• [Supplied data]:
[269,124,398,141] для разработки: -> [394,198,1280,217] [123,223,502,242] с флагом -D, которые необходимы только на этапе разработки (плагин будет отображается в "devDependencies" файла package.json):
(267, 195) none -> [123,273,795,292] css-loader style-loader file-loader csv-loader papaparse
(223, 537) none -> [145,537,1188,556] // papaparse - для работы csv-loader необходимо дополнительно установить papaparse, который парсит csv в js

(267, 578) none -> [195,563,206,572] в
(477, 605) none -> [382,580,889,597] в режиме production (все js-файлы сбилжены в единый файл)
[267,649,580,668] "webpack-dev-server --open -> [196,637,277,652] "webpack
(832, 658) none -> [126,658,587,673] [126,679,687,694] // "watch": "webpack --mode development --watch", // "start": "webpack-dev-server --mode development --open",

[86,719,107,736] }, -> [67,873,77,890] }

• [Exercise requirements]: Reply with the number of lines in the preceding entries that contain "open", and no other words.

• [Answer section]: 2